◆ Supplied records:
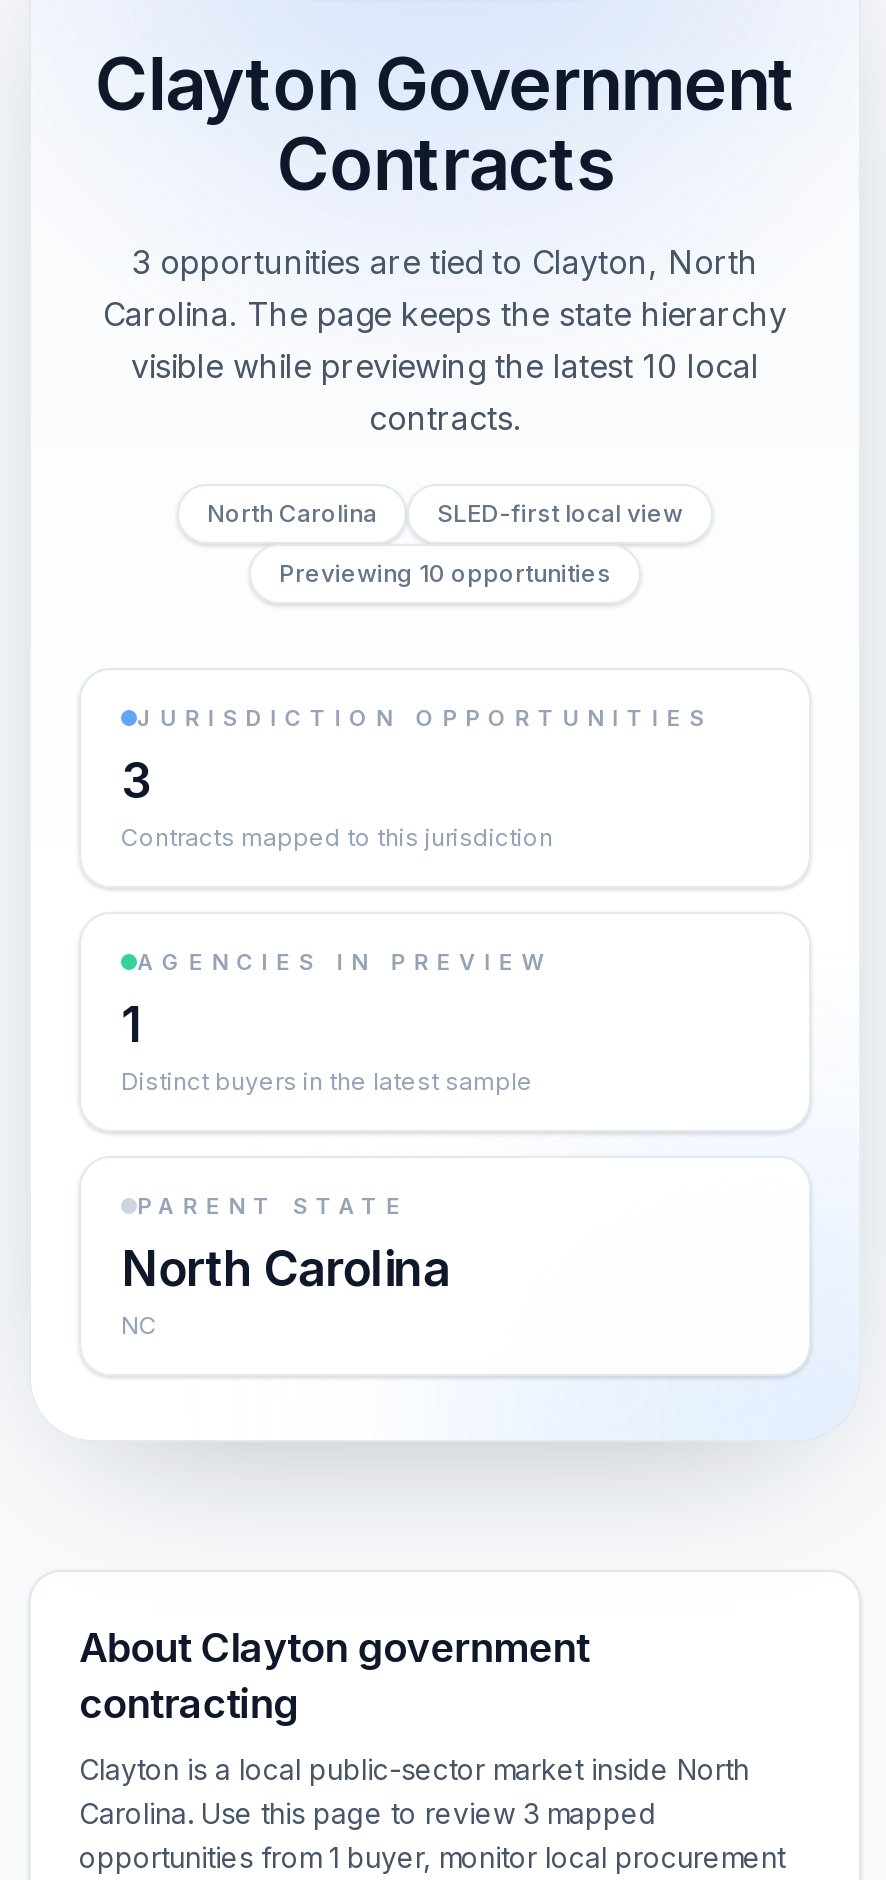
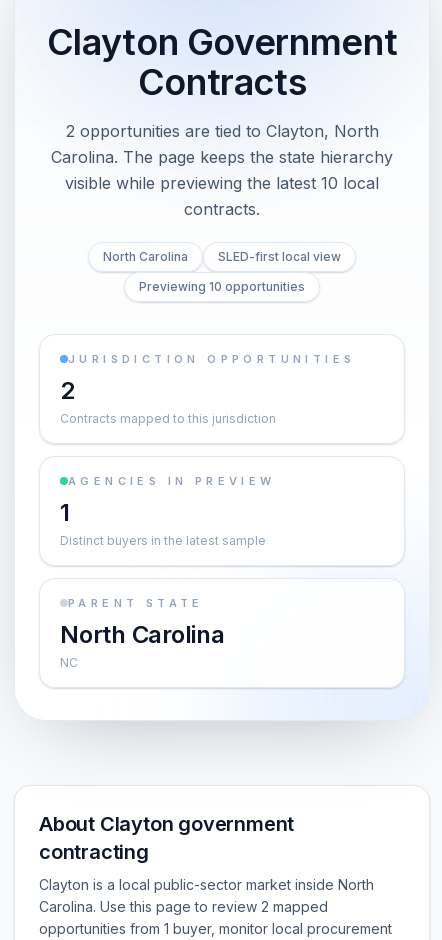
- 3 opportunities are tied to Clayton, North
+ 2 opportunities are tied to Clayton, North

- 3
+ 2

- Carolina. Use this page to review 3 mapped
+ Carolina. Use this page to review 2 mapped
==
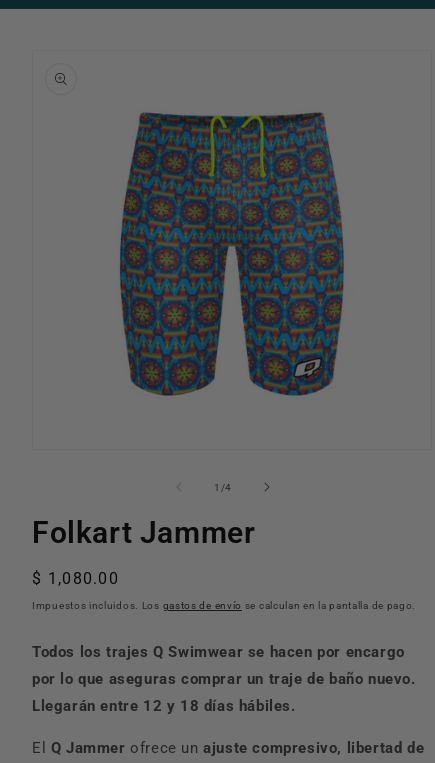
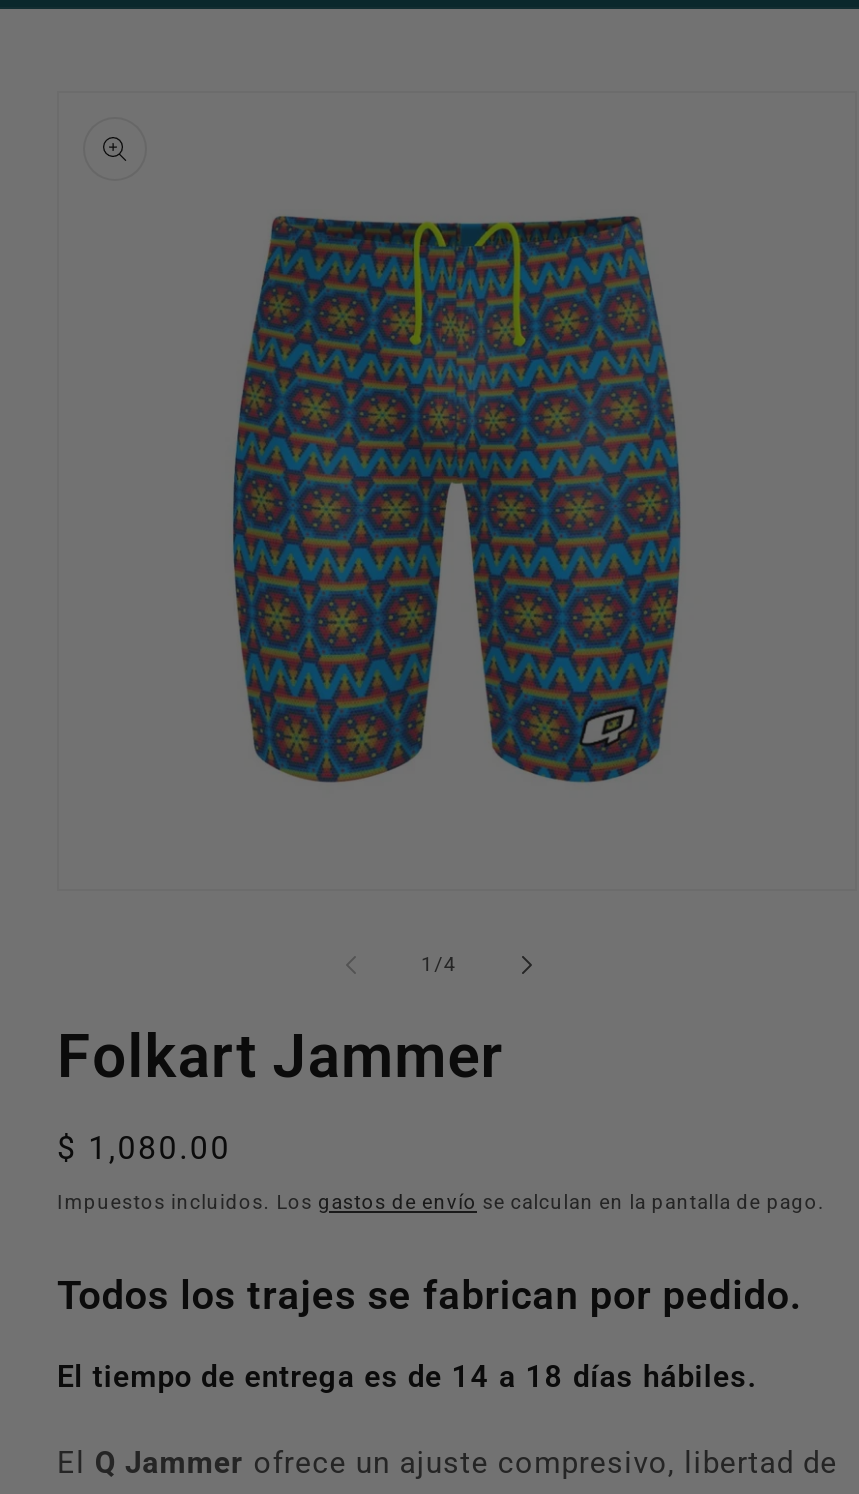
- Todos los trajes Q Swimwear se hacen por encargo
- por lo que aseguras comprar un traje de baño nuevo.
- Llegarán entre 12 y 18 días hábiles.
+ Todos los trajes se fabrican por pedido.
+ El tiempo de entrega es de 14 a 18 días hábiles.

◆ What you are asked to do: Pull every line containing "Clayton" out of the records.

◆ Reply to the task:
- 3 opportunities are tied to Clayton, North
+ 2 opportunities are tied to Clayton, North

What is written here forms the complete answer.